FTC, CFPB Sorting Out Respective Roles in Reducing Financial Fraud

September 15, 2011
consumer financial protection bureau news

Just seven weeks after the new Consumer Financial Protection Bureau opened its doors, the Federal Trade Commission shows no signs of ceding any of its own overlapping jurisdiction over financial fraud. The agency recently brought suit against a payday lender that allegedly tried to garnish consumers' wages without obtaining the required court order. Earlier this month, the FTC also amended its complaint against U.S. Mortgage Funding, charging the company with falsely promising financially strapped consumers that they would get loan modifications to make their mortgages more affordable. Meanwhile, the CFPB is still gearing up and has yet to issue a single enforcement action.

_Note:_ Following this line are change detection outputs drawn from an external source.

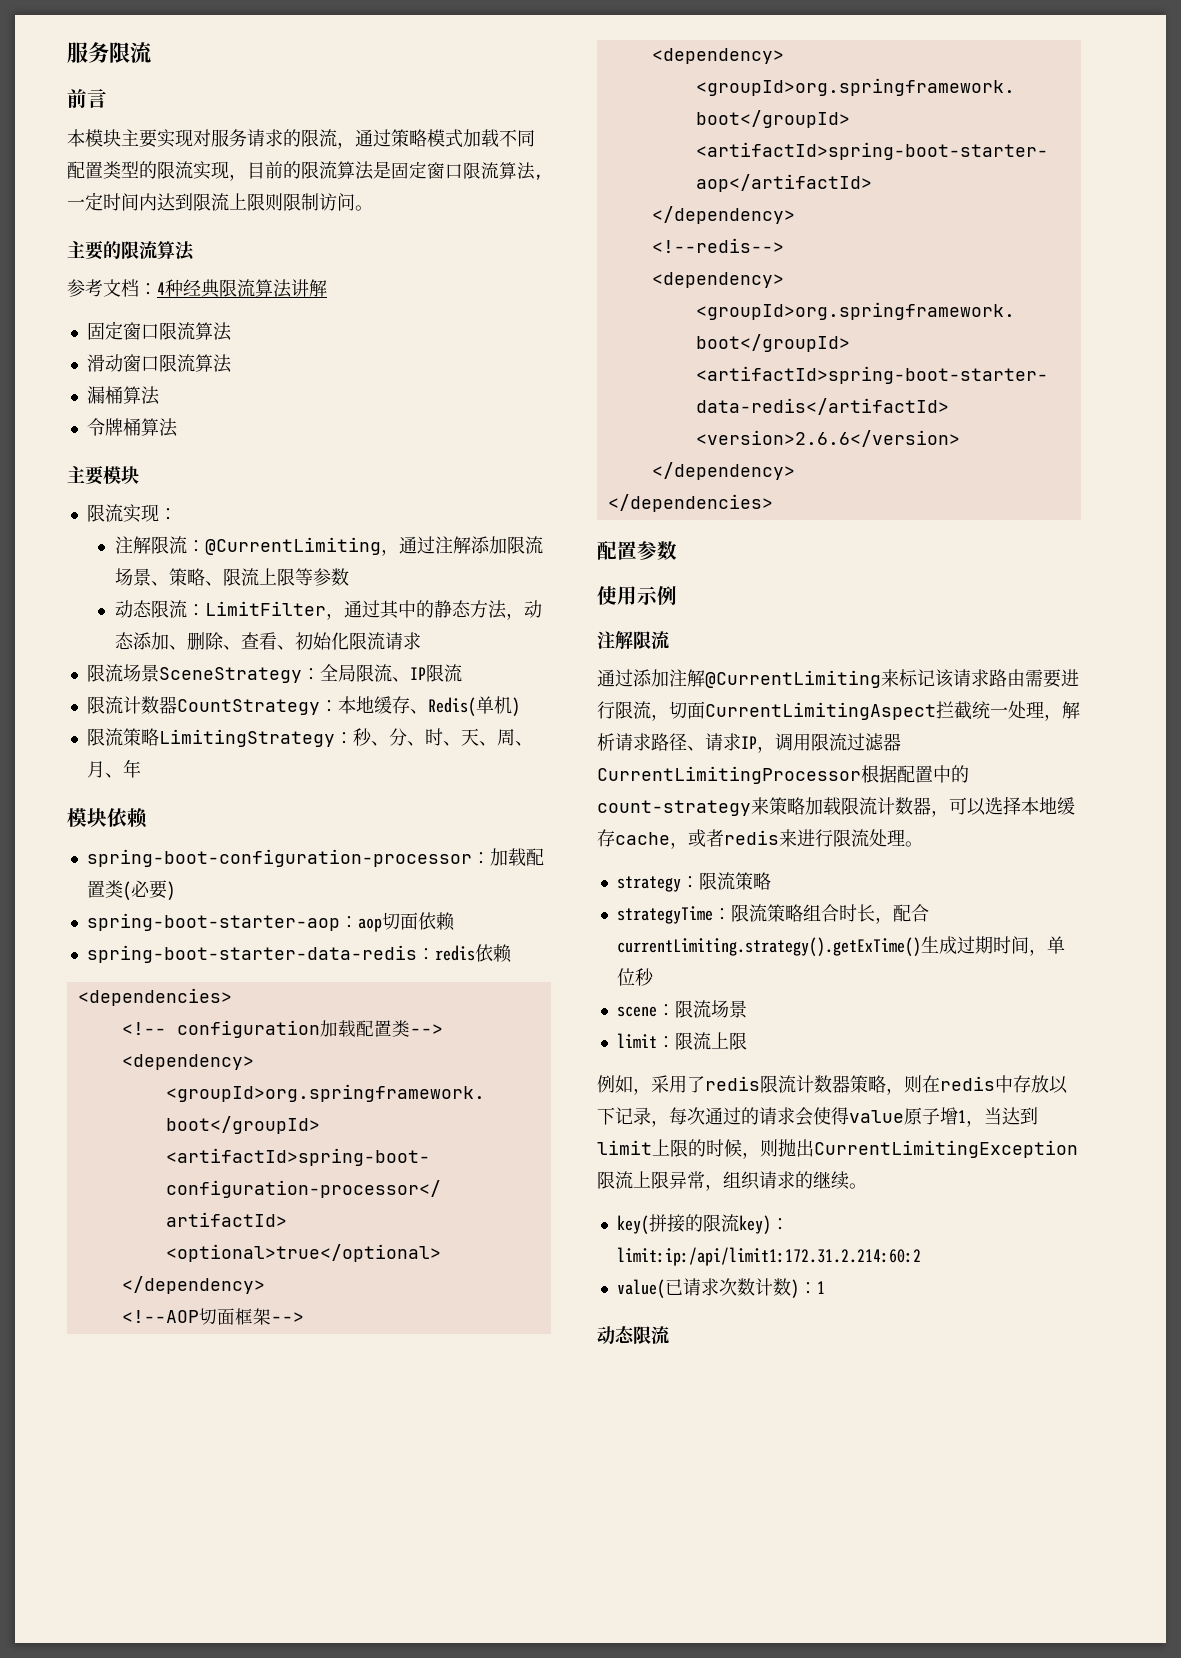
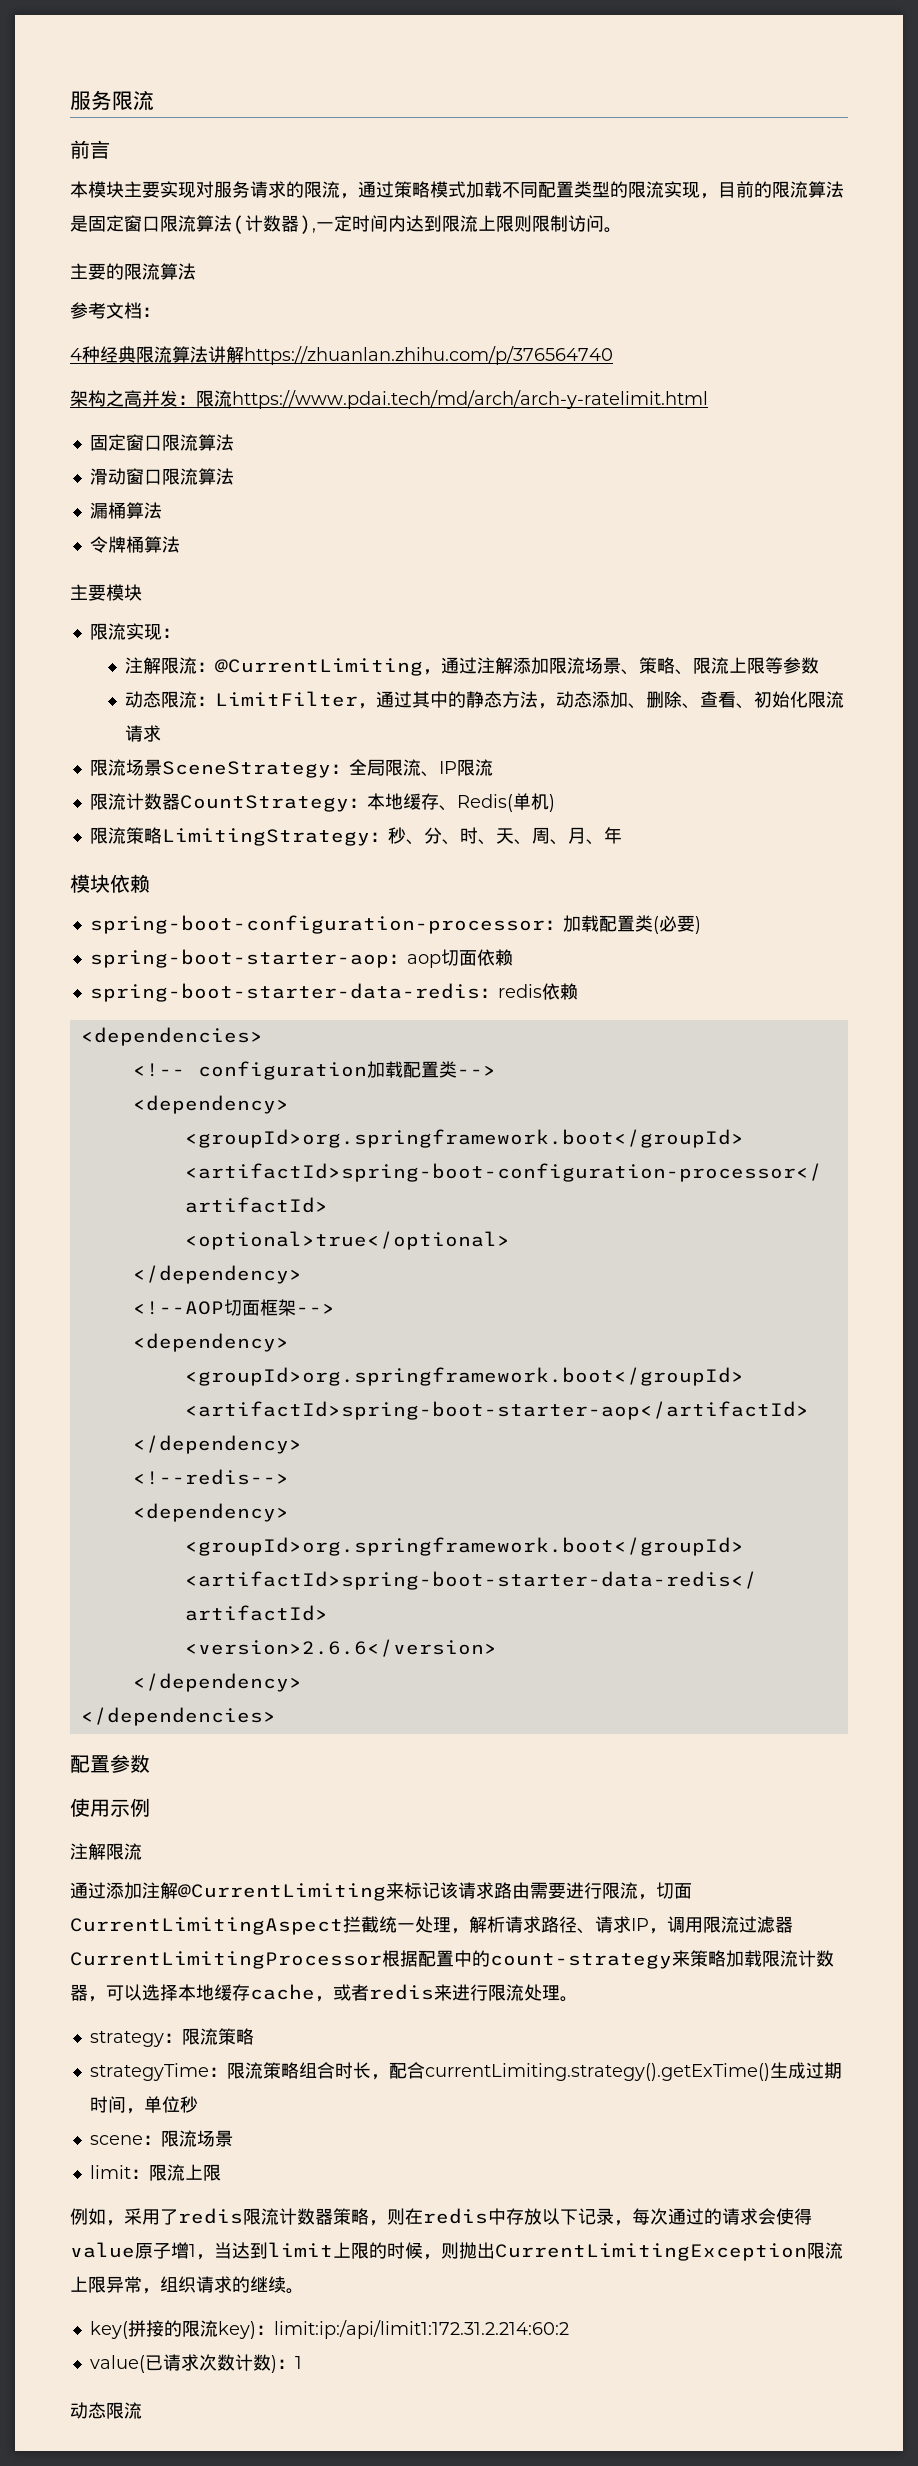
[535,174,543,180] , -> [232,215,316,234] (计数器),
(157, 289) none -> (160, 312) //
(327, 288) none -> [244,346,613,365] [70,390,708,409] https://zhuanlan.zhihu.com/p/376564740 // 架构之高并发：限流https://www.pdai.tech/md/arch/arch-y-ratelimit.html

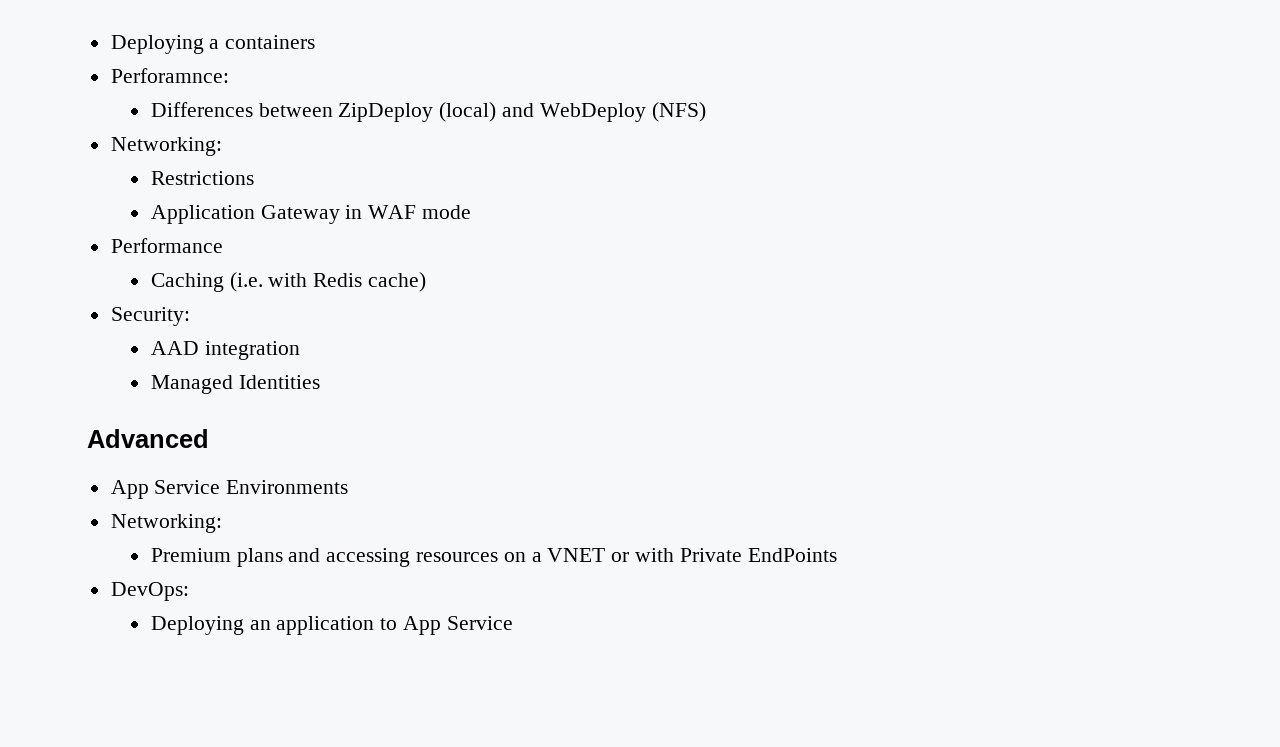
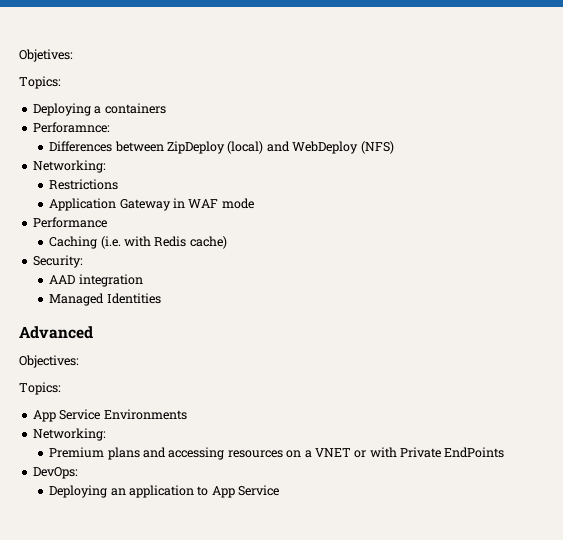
(110, 44) none -> [19,49,73,62] [19,76,61,89] Objetives: // Topics: //
(209, 438) none -> [19,355,79,368] [19,382,61,395] // Objectives: // Topics:

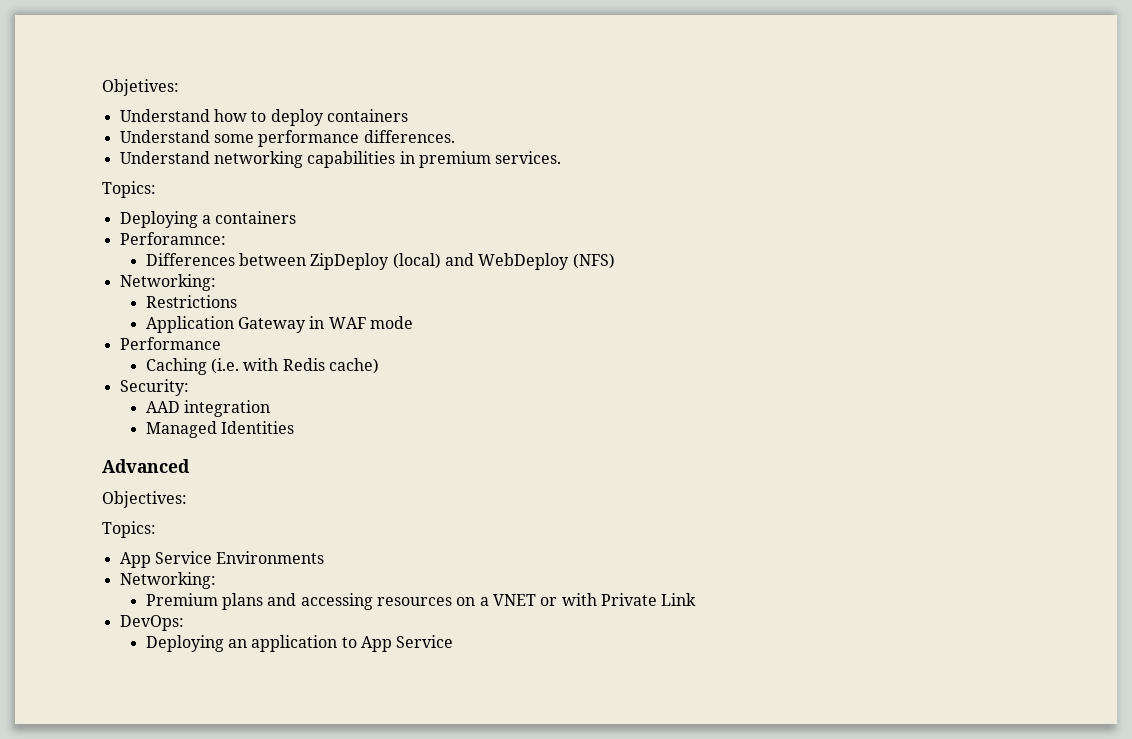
(73, 55) none -> [119,109,408,126] [119,130,455,147] [119,151,562,168] // Understand how to deploy containers // Understand some performance differences. // Understand networking capabilities in premium services.
[444,447,505,458] EndPoints -> [661,593,697,606] Link

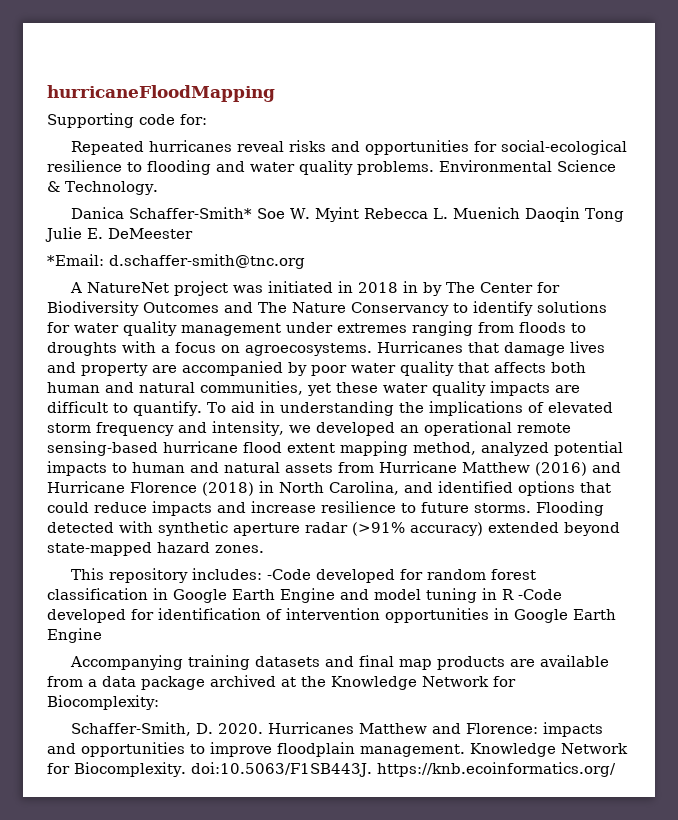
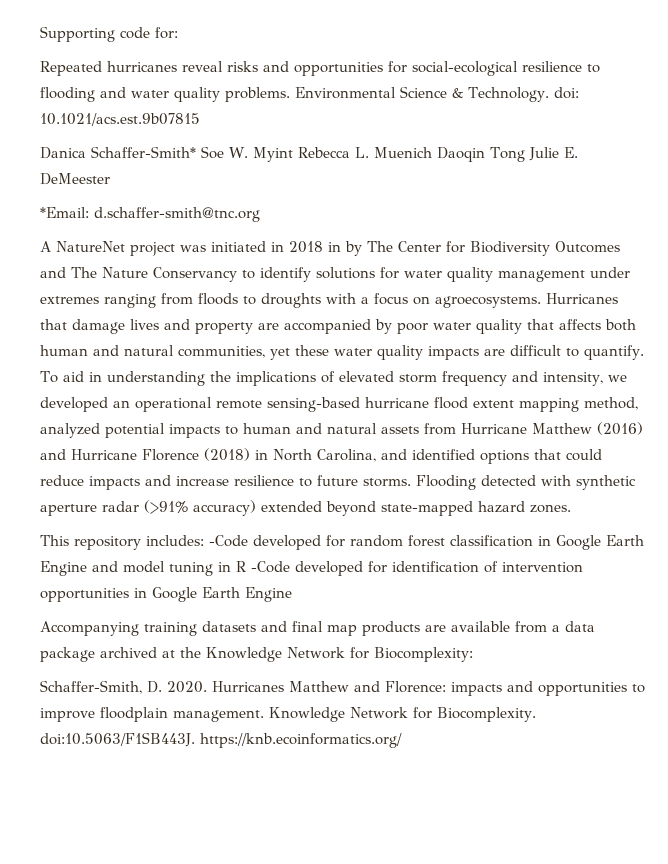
[47,85,275,102] hurricaneFloodMapping // -> (40, 34) none
(158, 188) none -> [553,87,579,99] [40,113,200,126] doi: 10.1021/acs.est.9b07815

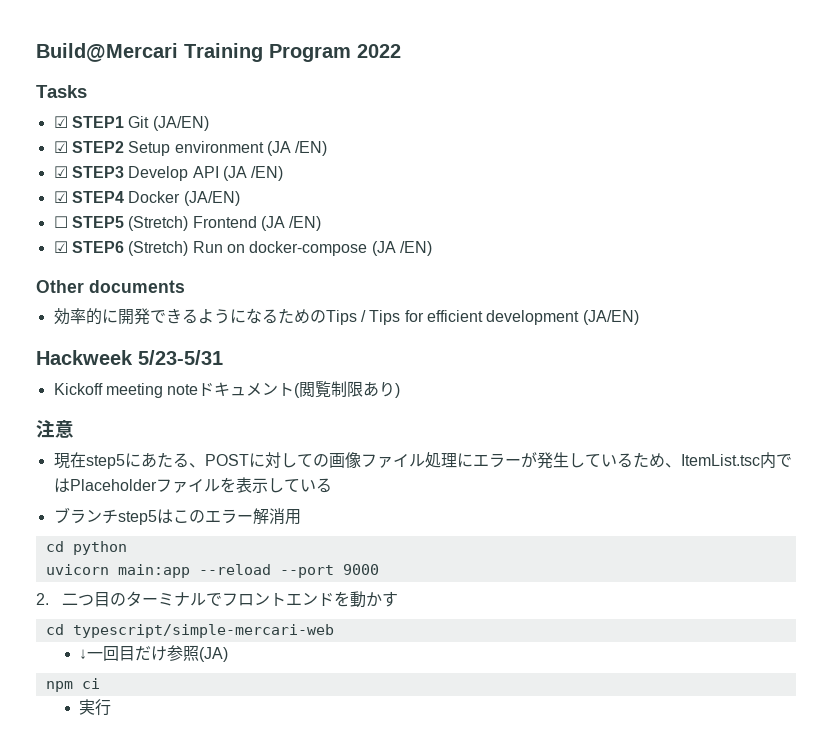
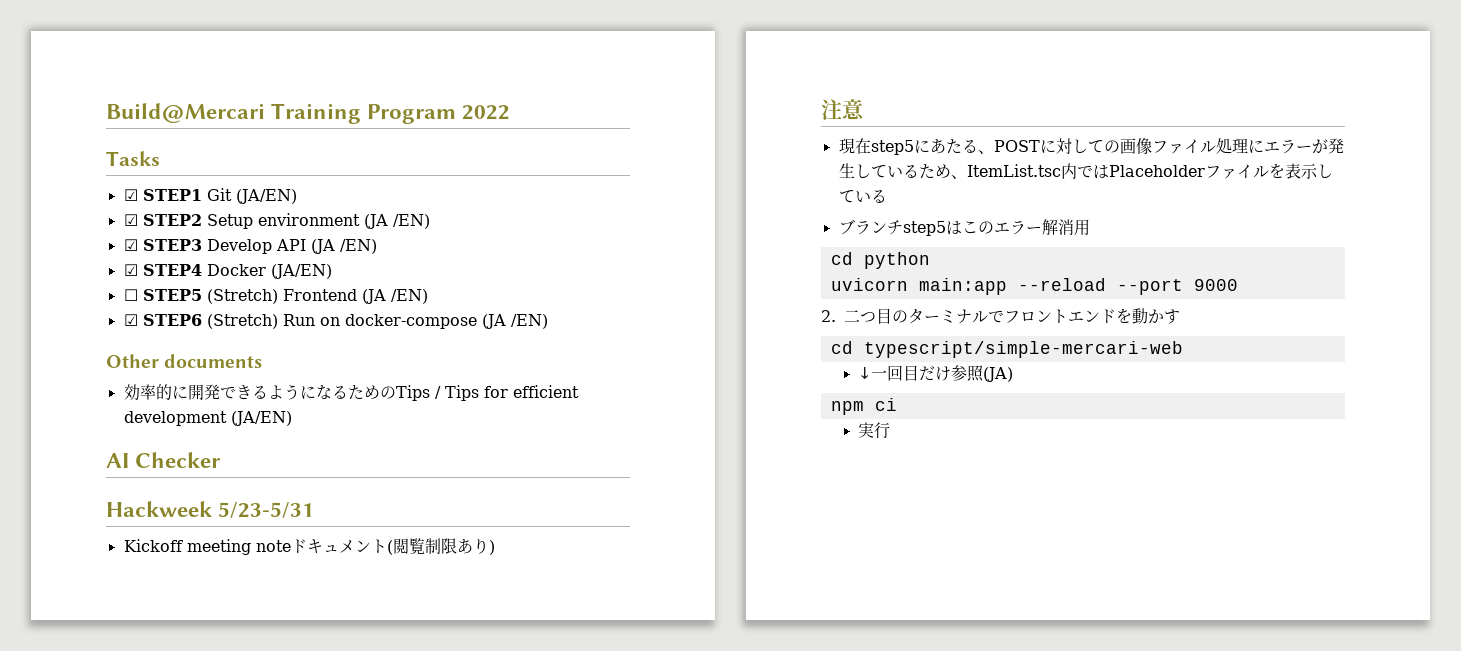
(639, 317) none -> [106,452,222,468] // AI Checker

It is unclear how the two agencies will split up the responsibility. "The FTC and the CFPB will have joint enforcement over deceptive marketing of payday loans and a range of other financial products," according to FTC spokeswoman Betsy Lordan, who said details on how the agencies will split joint enforcement efforts will be made clear in a Memorandum of Understanding, set to be complete by Jan. 21, 2012. But one FTC commissioner, J. Thomas Rosch, has challenged why the CFPB is even necessary, as the two agencies have so much overlapping jurisdiction. "The proposed new agency has no track record in protection consumers from deceptive and unfair practices in the financial marketplace," he said.